## INSTRUCTIONS FOR THE TASK
For the data that follows, give the number of lines in which "Silva" appears. Add nothing to it.

## DATA SHOWN
▬▬▬▬▬▬▬▬▬▬
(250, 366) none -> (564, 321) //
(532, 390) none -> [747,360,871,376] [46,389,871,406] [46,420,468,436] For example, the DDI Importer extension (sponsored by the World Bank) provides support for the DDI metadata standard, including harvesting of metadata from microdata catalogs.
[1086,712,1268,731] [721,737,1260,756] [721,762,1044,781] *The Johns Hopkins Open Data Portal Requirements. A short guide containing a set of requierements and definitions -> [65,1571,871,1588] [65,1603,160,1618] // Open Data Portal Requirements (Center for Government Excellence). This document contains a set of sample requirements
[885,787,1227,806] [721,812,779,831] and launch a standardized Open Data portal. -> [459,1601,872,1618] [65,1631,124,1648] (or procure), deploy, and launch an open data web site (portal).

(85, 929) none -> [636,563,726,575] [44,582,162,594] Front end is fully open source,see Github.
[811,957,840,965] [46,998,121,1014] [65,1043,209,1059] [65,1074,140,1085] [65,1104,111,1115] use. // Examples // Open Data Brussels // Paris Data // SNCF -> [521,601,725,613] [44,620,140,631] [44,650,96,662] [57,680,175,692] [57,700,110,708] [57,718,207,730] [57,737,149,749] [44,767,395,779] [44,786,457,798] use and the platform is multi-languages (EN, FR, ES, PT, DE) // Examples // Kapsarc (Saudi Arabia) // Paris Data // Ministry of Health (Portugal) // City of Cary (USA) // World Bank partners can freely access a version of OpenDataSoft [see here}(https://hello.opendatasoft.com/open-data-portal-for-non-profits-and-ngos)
▬▬▬▬▬▬▬▬▬▬
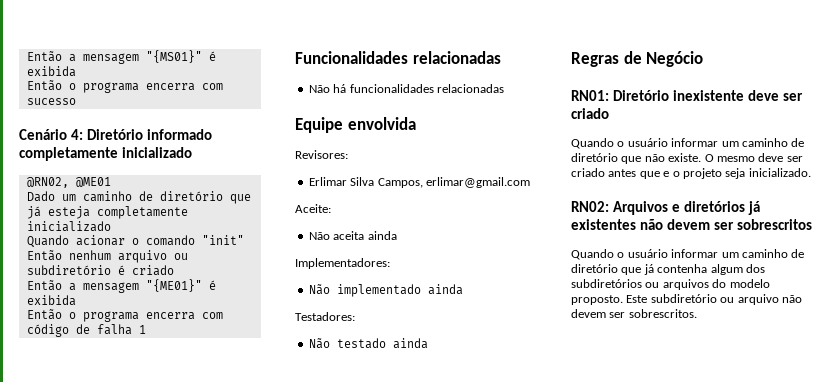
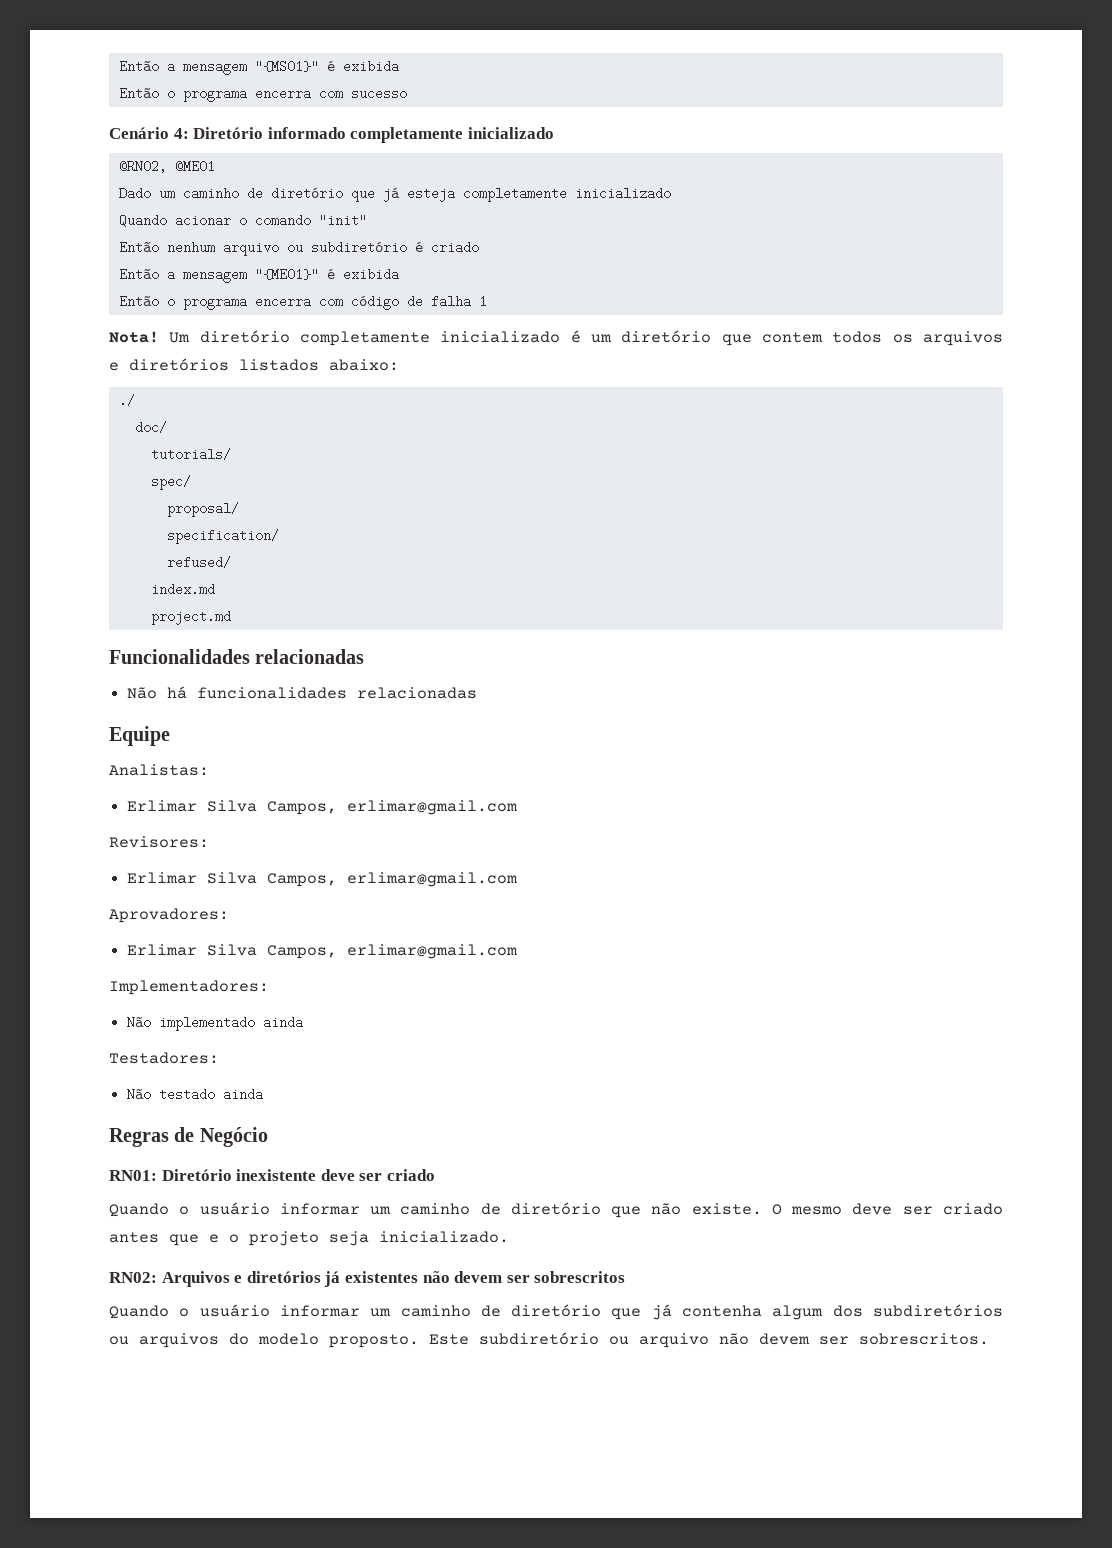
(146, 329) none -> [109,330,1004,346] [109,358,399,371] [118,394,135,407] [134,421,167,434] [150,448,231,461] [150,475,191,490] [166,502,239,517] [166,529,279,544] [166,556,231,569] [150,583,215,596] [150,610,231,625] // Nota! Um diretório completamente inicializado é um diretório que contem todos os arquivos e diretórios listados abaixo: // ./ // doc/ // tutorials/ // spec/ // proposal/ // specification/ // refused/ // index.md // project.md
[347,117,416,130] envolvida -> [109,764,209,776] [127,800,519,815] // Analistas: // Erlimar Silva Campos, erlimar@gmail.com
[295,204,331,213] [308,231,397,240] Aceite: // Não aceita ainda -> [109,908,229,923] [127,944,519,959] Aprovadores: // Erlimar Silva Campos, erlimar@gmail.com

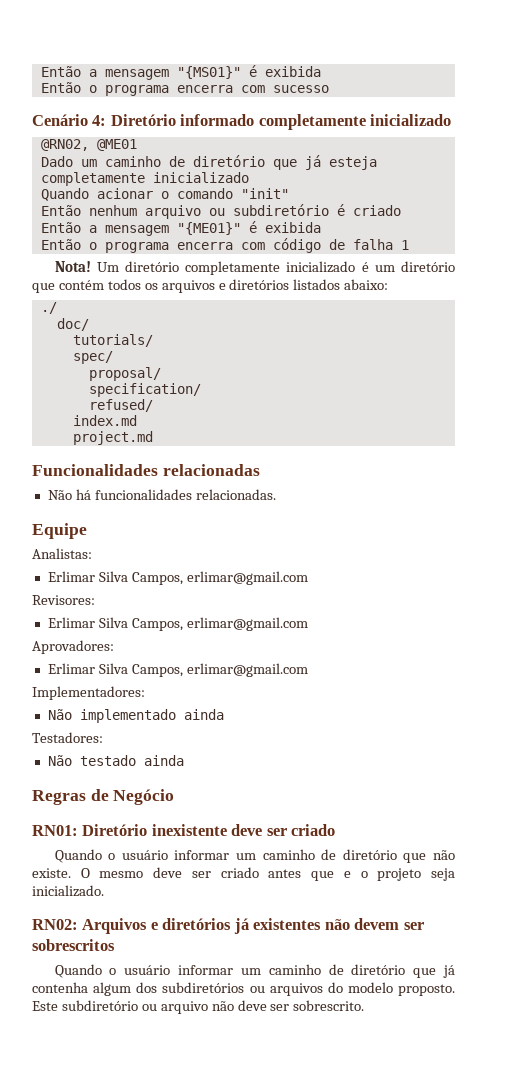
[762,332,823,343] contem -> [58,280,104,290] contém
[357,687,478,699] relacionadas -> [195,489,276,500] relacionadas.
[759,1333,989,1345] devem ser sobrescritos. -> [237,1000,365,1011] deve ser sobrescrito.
▬▬▬▬▬▬▬▬▬▬
## RESULT FOR THIS TASK
2